Para a maioria dos caldenses o Fernando Rocha ficou conhecido na última década quando regressou à sua cidade, depois de reformado como ex-inspector das finanças, para gozar os últimos anos de vida. Desde esse regresso que não pararam as suas posições sobre a política local e nacional e foram conhecidas as suas intervenções na Assembleia Municipal para que foi eleito nos dois últimos mandatos.
Foi com o 25 de Abril e no regresso das ex-colónias que passou a assumir sempre uma postura militante e radical, tendo frequentado algumas forças que se posicionavam na extrema esquerda. Manteve igualmente uma prática sindical constante, onde assumiu várias cargos e protagonizou também diversos diferendos, especialmente em relação ao Cofre da Previdência dos Funcionários das Finanças, de que também foi dirigente.
Fernando Rocha era também um dos mais activos participantes nas manhãs da rádio, nas tribunas dedicadas ao debate das questões do dia. O Rocha tinha sempre uma opinião acutilante e polémica.

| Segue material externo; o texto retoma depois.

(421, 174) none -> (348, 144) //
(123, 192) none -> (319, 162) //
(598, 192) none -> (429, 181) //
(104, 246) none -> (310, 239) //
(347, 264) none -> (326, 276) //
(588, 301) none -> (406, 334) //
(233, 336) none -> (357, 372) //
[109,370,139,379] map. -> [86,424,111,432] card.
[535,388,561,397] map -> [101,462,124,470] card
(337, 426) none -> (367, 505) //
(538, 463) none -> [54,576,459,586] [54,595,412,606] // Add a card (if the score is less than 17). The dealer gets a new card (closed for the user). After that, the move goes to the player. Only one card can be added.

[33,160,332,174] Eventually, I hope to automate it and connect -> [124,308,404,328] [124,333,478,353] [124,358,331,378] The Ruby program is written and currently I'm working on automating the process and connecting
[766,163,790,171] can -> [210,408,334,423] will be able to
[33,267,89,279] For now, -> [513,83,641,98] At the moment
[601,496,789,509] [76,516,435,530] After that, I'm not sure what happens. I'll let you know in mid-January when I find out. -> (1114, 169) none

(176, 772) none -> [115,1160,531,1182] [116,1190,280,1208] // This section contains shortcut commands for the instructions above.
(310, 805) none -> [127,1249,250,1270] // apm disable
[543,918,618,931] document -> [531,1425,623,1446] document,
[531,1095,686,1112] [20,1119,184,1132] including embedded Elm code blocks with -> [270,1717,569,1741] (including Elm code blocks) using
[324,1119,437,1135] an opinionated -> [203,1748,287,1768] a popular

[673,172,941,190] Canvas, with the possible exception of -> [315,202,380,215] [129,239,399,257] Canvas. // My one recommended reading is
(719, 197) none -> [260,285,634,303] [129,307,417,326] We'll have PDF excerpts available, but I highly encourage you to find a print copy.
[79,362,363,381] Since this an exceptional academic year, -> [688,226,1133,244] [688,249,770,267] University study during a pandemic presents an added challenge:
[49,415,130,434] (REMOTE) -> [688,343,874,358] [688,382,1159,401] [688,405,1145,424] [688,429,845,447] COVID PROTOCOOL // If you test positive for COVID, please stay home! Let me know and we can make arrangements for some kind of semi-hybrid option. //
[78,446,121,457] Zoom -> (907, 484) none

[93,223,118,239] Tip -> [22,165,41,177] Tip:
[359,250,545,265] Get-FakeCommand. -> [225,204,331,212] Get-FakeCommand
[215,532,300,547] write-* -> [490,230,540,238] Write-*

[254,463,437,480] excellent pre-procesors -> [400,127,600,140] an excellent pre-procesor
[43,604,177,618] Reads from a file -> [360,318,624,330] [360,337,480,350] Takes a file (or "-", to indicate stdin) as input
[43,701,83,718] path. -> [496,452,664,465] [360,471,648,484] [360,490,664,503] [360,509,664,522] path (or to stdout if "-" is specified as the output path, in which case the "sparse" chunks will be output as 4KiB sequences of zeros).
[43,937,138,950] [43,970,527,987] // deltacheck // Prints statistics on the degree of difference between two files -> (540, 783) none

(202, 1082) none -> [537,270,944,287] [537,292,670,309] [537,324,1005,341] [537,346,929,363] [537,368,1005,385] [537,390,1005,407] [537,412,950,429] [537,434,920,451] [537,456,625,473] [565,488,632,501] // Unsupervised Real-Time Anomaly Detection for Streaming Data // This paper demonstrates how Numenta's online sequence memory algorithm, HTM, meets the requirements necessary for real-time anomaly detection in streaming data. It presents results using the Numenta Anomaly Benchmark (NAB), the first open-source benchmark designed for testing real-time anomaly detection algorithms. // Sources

Conheci o Fernando Rocha na escola Industrial e Comercial nos anos 60 como colega, sendo uma figura marcante daqueles tempos, já pela sua popularidade entre os colegas e espírito solidário. Quando o reencontrei nas Caldas, no seu regresso, achei que mantinha toda a sua genuinidade e pensei que iria pôr a sua criatividade e combatividade ao serviço dos ideais que ele achava mais justos.
Pecava, mesma para os amigos, pela sua exuberância e pela sua impulsividade, mas tinha sempre um fundo bom e de cidadão interessado, mesmo demasiado interessado, pelo que achava bom para a sociedade. Neste sentido criou um espaço de intervenção cultural na Rua de Camões onde viria a sucumbir e que dedicou a Abril.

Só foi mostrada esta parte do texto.